■ **Exercise description**
Copy all lines in the data that contain the string "note".

■ **Information**
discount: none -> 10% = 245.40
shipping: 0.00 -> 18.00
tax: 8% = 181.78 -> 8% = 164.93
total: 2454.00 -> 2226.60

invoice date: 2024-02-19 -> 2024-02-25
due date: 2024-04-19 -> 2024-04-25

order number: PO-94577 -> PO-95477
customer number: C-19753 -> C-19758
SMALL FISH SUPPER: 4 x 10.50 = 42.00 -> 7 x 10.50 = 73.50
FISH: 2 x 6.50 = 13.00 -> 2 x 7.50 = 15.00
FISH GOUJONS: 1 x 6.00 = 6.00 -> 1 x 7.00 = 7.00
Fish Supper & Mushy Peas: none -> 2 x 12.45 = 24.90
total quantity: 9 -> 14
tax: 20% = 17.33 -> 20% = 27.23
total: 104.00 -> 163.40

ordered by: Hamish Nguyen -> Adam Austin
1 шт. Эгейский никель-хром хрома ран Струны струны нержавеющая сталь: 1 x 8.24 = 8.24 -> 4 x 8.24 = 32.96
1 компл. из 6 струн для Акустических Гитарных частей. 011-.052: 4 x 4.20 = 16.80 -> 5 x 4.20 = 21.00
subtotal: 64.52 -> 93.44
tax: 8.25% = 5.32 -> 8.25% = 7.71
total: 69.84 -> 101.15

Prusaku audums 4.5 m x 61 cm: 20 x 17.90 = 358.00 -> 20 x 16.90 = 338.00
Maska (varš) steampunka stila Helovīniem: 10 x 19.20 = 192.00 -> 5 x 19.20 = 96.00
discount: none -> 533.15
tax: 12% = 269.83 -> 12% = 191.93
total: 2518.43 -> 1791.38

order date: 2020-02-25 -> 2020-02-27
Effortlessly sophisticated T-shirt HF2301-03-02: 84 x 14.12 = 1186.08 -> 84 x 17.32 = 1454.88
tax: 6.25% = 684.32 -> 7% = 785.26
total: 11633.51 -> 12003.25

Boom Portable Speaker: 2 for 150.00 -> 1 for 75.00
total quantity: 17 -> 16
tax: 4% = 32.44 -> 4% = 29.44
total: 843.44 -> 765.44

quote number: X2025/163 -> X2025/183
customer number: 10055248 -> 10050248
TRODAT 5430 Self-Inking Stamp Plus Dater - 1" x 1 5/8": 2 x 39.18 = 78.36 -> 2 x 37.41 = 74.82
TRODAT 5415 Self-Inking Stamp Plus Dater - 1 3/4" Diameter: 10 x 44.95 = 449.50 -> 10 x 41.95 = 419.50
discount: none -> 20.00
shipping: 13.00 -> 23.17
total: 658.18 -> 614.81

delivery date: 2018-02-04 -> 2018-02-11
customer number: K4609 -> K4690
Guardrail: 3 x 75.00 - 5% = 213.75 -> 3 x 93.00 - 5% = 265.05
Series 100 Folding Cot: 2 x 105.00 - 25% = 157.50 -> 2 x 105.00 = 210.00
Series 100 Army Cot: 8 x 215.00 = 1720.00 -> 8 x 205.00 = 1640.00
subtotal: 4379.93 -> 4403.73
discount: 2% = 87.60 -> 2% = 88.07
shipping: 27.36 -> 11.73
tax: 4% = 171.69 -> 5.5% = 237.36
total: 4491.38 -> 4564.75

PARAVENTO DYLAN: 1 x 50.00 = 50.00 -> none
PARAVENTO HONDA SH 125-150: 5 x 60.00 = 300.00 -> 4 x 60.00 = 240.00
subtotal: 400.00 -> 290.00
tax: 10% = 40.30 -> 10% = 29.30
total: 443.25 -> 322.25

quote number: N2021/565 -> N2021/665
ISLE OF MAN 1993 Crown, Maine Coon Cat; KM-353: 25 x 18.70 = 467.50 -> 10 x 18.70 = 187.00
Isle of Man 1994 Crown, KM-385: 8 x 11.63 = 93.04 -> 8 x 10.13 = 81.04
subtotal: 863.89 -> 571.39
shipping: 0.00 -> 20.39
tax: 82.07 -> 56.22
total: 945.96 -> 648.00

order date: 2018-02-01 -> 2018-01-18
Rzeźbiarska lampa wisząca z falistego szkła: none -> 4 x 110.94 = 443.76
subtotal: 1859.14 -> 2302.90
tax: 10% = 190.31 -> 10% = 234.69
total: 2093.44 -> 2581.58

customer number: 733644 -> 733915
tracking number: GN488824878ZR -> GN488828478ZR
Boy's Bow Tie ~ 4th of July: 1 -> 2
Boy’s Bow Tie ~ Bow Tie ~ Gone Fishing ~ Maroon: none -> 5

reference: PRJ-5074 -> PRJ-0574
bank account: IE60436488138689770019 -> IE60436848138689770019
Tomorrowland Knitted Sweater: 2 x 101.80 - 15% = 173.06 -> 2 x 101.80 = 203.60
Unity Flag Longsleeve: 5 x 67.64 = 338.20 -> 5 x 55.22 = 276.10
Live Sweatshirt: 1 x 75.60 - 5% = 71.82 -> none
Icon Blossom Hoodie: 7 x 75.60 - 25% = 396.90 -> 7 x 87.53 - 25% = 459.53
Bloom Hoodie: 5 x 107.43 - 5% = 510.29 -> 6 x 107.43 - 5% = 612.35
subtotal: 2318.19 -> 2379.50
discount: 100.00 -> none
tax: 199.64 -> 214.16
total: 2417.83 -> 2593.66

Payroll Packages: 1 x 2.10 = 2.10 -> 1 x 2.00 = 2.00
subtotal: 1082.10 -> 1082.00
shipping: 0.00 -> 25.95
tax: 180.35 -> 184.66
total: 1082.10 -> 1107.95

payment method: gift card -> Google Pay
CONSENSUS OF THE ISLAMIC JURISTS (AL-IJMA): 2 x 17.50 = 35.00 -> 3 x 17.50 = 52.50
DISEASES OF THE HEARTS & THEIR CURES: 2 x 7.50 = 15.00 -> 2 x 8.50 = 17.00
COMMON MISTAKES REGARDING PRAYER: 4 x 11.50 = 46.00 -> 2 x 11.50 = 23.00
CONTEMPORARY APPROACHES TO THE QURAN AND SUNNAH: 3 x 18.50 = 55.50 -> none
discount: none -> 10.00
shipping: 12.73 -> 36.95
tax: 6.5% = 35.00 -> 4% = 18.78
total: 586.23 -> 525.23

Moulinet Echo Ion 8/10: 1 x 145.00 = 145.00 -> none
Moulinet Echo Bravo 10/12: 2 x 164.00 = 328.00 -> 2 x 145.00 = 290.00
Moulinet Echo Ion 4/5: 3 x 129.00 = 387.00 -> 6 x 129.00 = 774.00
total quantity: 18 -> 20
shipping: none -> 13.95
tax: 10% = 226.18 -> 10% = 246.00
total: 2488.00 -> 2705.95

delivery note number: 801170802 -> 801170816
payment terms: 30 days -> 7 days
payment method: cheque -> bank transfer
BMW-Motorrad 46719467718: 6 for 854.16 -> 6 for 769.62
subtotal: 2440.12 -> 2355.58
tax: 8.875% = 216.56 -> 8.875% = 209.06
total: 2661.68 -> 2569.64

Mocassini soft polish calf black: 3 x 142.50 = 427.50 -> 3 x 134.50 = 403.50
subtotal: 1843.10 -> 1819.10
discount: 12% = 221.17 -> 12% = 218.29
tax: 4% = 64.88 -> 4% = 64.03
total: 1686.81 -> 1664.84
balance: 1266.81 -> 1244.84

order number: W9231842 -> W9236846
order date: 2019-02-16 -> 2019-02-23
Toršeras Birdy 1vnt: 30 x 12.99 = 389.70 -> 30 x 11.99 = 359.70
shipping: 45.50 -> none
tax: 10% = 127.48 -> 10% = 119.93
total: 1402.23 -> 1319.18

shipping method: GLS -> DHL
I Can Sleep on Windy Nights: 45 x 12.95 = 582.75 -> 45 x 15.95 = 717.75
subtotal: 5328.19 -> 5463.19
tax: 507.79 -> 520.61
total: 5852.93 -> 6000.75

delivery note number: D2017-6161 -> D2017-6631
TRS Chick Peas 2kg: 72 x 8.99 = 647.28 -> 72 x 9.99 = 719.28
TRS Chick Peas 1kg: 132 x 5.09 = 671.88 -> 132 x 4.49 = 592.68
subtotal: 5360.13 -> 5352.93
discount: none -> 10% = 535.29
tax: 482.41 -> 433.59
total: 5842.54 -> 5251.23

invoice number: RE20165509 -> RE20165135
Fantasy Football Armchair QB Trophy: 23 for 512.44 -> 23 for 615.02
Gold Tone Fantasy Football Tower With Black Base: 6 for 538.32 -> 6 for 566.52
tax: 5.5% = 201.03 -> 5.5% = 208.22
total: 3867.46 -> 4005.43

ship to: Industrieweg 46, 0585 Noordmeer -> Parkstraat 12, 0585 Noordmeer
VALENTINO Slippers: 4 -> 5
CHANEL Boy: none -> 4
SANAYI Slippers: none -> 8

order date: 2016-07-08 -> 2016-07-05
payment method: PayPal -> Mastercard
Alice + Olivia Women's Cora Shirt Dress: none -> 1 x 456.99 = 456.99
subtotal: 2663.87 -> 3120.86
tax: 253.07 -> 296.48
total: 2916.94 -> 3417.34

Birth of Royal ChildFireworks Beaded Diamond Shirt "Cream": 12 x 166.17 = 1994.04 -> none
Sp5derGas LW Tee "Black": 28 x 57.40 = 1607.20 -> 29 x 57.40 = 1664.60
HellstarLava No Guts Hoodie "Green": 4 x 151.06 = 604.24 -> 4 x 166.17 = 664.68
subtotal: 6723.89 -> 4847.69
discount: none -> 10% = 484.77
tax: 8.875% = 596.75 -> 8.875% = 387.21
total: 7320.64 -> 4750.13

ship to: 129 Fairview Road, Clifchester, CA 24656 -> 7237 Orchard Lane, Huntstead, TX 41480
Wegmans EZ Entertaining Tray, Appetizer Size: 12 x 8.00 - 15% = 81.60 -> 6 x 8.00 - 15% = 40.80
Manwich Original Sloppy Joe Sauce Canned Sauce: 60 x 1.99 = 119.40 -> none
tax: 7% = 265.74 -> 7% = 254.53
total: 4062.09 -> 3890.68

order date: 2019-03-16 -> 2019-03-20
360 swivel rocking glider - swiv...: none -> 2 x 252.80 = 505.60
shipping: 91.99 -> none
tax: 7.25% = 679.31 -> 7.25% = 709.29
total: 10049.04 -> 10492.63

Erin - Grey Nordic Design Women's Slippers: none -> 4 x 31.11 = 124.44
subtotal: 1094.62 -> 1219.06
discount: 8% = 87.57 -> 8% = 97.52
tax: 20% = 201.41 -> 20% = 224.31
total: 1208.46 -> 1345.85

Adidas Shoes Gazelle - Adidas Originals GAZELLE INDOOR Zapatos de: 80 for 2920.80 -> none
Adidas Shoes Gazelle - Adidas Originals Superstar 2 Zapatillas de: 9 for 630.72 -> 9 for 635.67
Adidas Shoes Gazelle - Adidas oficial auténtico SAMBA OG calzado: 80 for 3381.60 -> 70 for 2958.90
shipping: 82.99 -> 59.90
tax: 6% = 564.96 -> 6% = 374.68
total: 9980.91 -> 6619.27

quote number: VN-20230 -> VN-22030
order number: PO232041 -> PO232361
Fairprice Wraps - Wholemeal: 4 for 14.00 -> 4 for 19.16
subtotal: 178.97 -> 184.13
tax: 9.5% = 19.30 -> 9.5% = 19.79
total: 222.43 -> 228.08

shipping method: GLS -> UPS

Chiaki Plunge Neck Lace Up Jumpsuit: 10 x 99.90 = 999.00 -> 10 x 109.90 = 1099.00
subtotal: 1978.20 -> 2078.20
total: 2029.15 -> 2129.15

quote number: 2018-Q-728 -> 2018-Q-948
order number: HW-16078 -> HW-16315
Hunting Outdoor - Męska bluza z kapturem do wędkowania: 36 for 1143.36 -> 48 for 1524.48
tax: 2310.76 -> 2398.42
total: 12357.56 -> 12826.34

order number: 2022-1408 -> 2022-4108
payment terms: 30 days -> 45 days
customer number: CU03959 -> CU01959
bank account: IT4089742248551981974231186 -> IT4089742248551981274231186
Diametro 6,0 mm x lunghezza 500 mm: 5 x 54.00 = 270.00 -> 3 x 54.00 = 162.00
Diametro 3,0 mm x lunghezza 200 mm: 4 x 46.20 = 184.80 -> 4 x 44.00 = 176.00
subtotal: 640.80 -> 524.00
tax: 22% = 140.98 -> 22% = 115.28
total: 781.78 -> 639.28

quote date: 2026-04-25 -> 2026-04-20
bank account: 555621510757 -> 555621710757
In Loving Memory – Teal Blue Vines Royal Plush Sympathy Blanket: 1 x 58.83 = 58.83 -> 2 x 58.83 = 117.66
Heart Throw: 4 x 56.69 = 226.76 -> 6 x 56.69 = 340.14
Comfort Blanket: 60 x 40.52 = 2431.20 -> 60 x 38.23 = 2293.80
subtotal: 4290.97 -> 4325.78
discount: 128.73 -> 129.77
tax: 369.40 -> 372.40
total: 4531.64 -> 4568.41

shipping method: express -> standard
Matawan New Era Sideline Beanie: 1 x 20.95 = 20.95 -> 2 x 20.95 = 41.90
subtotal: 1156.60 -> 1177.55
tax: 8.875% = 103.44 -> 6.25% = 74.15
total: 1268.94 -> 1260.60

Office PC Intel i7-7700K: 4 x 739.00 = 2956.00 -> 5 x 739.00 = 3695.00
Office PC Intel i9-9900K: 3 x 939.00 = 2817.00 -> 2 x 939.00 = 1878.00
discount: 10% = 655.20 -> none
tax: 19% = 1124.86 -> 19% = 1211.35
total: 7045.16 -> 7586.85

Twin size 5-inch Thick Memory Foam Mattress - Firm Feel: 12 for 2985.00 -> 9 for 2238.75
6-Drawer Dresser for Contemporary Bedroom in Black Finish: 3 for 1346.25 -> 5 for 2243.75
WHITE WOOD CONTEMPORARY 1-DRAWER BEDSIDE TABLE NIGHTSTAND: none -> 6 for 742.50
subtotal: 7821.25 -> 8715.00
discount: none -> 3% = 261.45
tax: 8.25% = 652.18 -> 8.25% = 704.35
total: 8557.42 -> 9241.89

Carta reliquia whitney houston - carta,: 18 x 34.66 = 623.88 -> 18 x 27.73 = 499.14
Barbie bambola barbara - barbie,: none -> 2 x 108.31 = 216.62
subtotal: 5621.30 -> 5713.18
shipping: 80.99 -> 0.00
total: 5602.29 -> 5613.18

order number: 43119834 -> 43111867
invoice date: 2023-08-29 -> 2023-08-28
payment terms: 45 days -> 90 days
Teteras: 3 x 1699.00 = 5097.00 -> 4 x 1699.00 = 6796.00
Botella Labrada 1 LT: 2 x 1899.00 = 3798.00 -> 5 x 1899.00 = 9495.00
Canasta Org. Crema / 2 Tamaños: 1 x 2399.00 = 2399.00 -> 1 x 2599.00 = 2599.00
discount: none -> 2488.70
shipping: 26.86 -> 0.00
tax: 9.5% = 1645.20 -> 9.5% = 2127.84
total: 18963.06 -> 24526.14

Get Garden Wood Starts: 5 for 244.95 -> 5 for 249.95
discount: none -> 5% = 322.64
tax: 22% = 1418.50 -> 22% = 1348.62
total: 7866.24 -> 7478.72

■ **Your response**
delivery note number: 801170802 -> 801170816
delivery note number: D2017-6161 -> D2017-6631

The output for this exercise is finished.